Welcome to the Sadot Group Inc. Q3 2024 Earnings Conference Call. Today's call is being recorded. At this time, for opening remarks and introductions, I would like to turn the call over to Frank Pogubila, Sadot Group Inc.'s Investor Relations contact.

Frank Pogubila Head of Investor Relations

Before we get started, we would like to mention that this call may include forward-looking statements under the safe harbor provisions of the U.S. Private Securities Litigation Reform Act of 1995. If the information discussed on this call pertains to financial projections, business plans, operational results, products, markets, or statements about future events, those statements may be forward-looking. Forward-looking statements can be recognized by the use of terms such as should, may, intends, anticipates, believes, estimates, projects, forecasts, expects, plans, and proposes. While management believes that the expectations in these forward-looking statements are based on reasonable assumptions, various risks and uncertainties could cause actual results to differ significantly from those statements. You are encouraged to carefully review and consider any cautionary statements and other disclosures, including those labeled Risk Factors in Sadot Group Inc.'s most recently filed Form 10-Q and other filings with the SEC. Forward-looking statements reflect the date of the document in which they are included, and Sadot Group Inc. does not have any obligation to update these statements, except as required by law. For this call, all figures disclosed have been rounded to the nearest $100,000, and percentages have been rounded to the nearest tenth of a percent unless noted otherwise. All figures in this report are attributable to Sadot Group Inc. and exclude amounts related to noncontrolling interests.
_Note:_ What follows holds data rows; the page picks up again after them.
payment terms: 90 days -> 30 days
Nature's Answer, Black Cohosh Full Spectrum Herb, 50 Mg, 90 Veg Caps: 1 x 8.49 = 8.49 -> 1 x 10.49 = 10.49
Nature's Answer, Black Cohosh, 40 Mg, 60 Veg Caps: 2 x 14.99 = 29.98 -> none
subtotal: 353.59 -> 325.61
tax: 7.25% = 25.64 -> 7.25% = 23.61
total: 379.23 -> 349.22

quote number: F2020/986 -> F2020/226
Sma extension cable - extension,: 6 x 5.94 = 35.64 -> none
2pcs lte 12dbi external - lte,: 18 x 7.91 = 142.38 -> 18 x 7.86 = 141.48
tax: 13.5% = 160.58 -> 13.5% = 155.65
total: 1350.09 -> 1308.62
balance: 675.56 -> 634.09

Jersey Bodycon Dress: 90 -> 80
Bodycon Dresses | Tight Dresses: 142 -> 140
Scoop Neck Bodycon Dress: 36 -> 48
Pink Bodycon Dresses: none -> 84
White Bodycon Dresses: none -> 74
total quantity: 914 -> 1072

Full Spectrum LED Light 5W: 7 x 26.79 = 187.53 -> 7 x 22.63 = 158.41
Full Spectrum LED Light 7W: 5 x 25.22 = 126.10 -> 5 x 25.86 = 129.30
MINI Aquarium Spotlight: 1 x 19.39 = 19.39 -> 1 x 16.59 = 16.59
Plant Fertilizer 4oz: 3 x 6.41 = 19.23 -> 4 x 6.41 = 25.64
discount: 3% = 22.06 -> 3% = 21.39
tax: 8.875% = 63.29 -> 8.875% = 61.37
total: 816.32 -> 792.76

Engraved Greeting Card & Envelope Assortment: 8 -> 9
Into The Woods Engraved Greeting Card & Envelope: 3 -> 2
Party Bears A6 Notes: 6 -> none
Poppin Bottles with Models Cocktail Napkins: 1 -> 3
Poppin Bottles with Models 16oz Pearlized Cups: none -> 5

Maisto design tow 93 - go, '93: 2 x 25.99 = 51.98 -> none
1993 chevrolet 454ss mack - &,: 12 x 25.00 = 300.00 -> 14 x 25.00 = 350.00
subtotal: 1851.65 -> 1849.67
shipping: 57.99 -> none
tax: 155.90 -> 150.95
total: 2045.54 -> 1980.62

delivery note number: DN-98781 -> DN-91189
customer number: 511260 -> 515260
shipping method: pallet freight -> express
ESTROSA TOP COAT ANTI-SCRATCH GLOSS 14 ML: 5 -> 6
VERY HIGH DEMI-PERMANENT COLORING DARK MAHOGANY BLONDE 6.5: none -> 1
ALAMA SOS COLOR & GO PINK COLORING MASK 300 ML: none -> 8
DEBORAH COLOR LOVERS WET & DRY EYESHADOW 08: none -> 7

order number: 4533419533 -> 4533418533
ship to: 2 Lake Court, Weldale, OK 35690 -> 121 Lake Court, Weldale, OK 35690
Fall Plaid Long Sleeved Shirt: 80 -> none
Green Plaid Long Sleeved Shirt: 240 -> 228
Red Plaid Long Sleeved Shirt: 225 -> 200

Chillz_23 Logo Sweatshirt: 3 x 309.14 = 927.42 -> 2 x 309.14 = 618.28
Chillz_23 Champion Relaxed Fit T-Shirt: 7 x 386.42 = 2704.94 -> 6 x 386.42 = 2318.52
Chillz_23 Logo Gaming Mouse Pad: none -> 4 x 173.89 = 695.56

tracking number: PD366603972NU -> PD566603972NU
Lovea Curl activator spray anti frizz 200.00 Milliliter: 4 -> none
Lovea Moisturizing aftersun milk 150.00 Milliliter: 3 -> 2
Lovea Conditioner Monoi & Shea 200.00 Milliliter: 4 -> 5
During this call, we will refer to Sadot Group Inc. as Sadot Group, Sadot, or the company. Joining me today are Sadot Group's CEO, Michael Roper, and CFO, Jennifer Black. Michael and Jennifer will provide prepared remarks concerning Sadot Group's financials filed on November 12, 2024, which can be found on the company's website, Newswire feeds, and on the SEC's website link from Sadot's site at www.sadotgroupinc.com under the Investor tab. Now, I would like to turn it over to Sadot's CEO, Michael Roper. Michael?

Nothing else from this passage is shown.